Kaiwaka, piccolo centro nel nord della Nuova Zelanda, è stato teatro di un episodio che ha lasciato sgomenti passeggeri e forze dell’ordine. Un autista di autobus di linea, giunto alla stazione locale, ha aperto il vano destinato ai bagagli dei passeggeri e ha notato che un trolley si muoveva in modo anomalo. In un primo momento, l’uomo ha ipotizzato che all’interno potesse trovarsi un animale.

Quando ha aperto la cerniera della valigia, ha trovato al suo interno una bambina di due anni, arrossata in volto a causa del caldo ma cosciente e senza ferite evidenti. L’autista ha immediatamente chiesto l’intervento dei soccorsi. Sul posto sono arrivate un’ambulanza e una pattuglia della polizia, che hanno messo in sicurezza la piccola e l’hanno affidata ai sanitari per una valutazione.
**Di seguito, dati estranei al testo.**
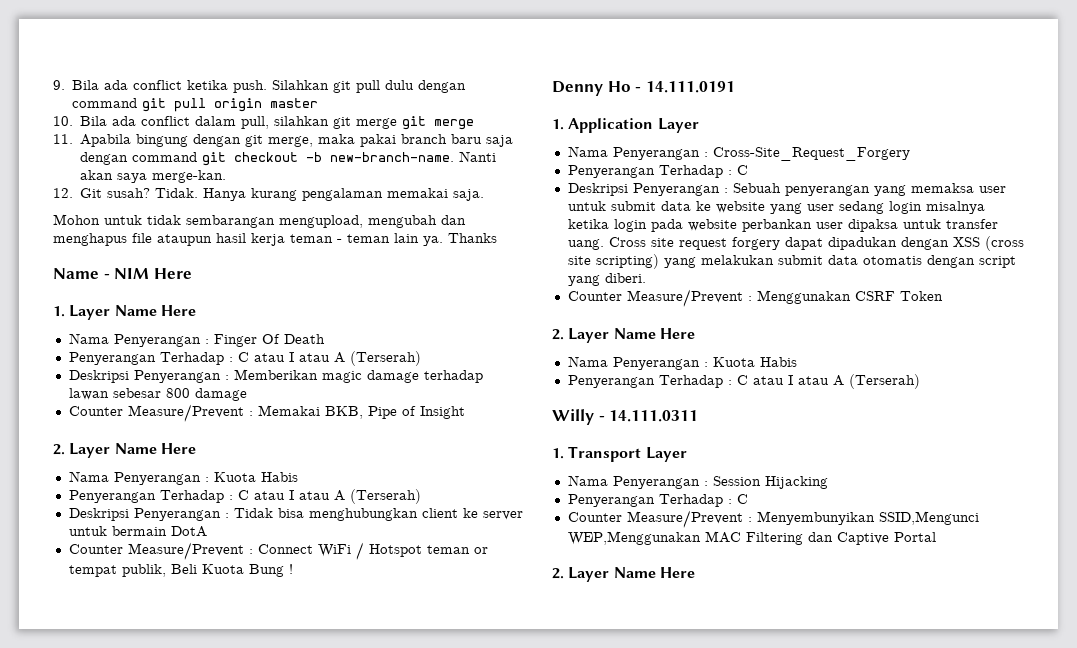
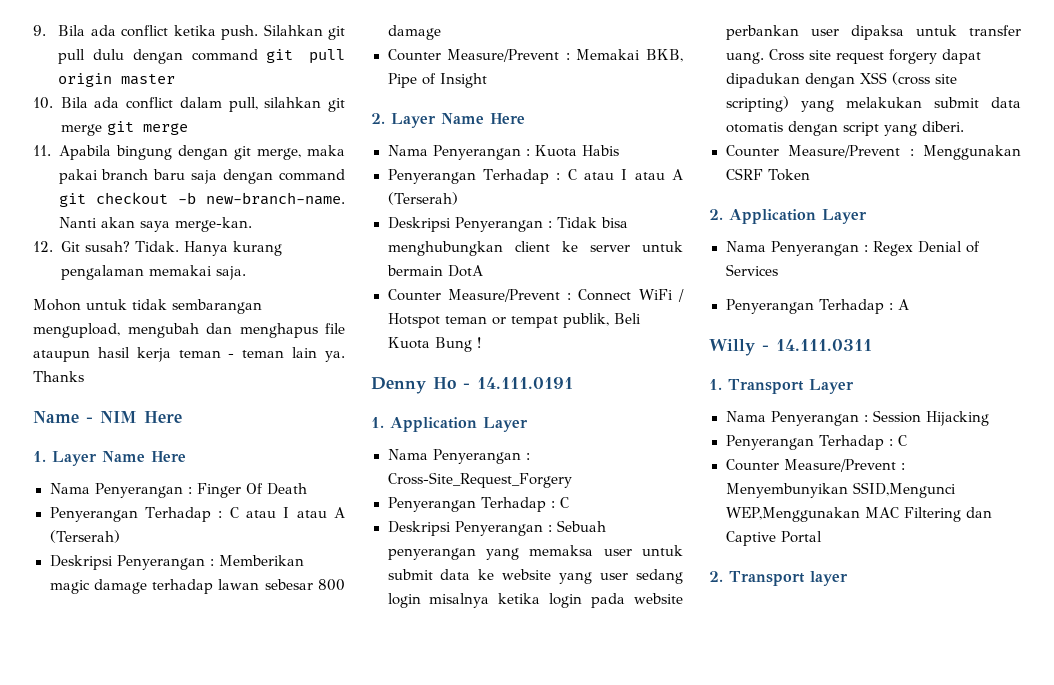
  Counter Measure/Prevent : Menggunakan CSRF Token
- 2. Layer Name Here
- Nama Penyerangan : Kuota Habis
- Penyerangan Terhadap : C atau I atau A (Terserah)
+ 2. Application Layer
+ Nama Penyerangan : Regex Denial of Services
+ Penyerangan Terhadap : A
  Counter Measure/Prevent : Menyembunyikan SSID,Mengunci WEP,Menggunakan MAC Filtering dan Captive Portal
- 2. Layer Name Here
+ 2. Transport layer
I medici hanno confermato che la bimba non era in pericolo di vita.

Indagini e arresto della proprietaria della valigia

Le autorità hanno identificato la proprietaria del bagaglio, una donna di 27 anni, subito fermata con l’accusa di maltrattamento di minori. La polizia ha aperto un’indagine per chiarire come la bambina sia finita nella valigia e da quanto tempo vi si trovasse prima della scoperta.

L’ispettore Simon Harrison, in una breve dichiarazione ai media, ha affermato: “È stato evitato il peggio”. Nel frattempo, il ministero per l’Infanzia della Nuova Zelanda ha avviato un’inchiesta per valutare la situazione familiare della minore e adottare eventuali misure di protezione.

Gli investigatori stanno ricostruendo le tappe del viaggio e verificando se la piccola abbia viaggiato a lungo chiusa nel trolley.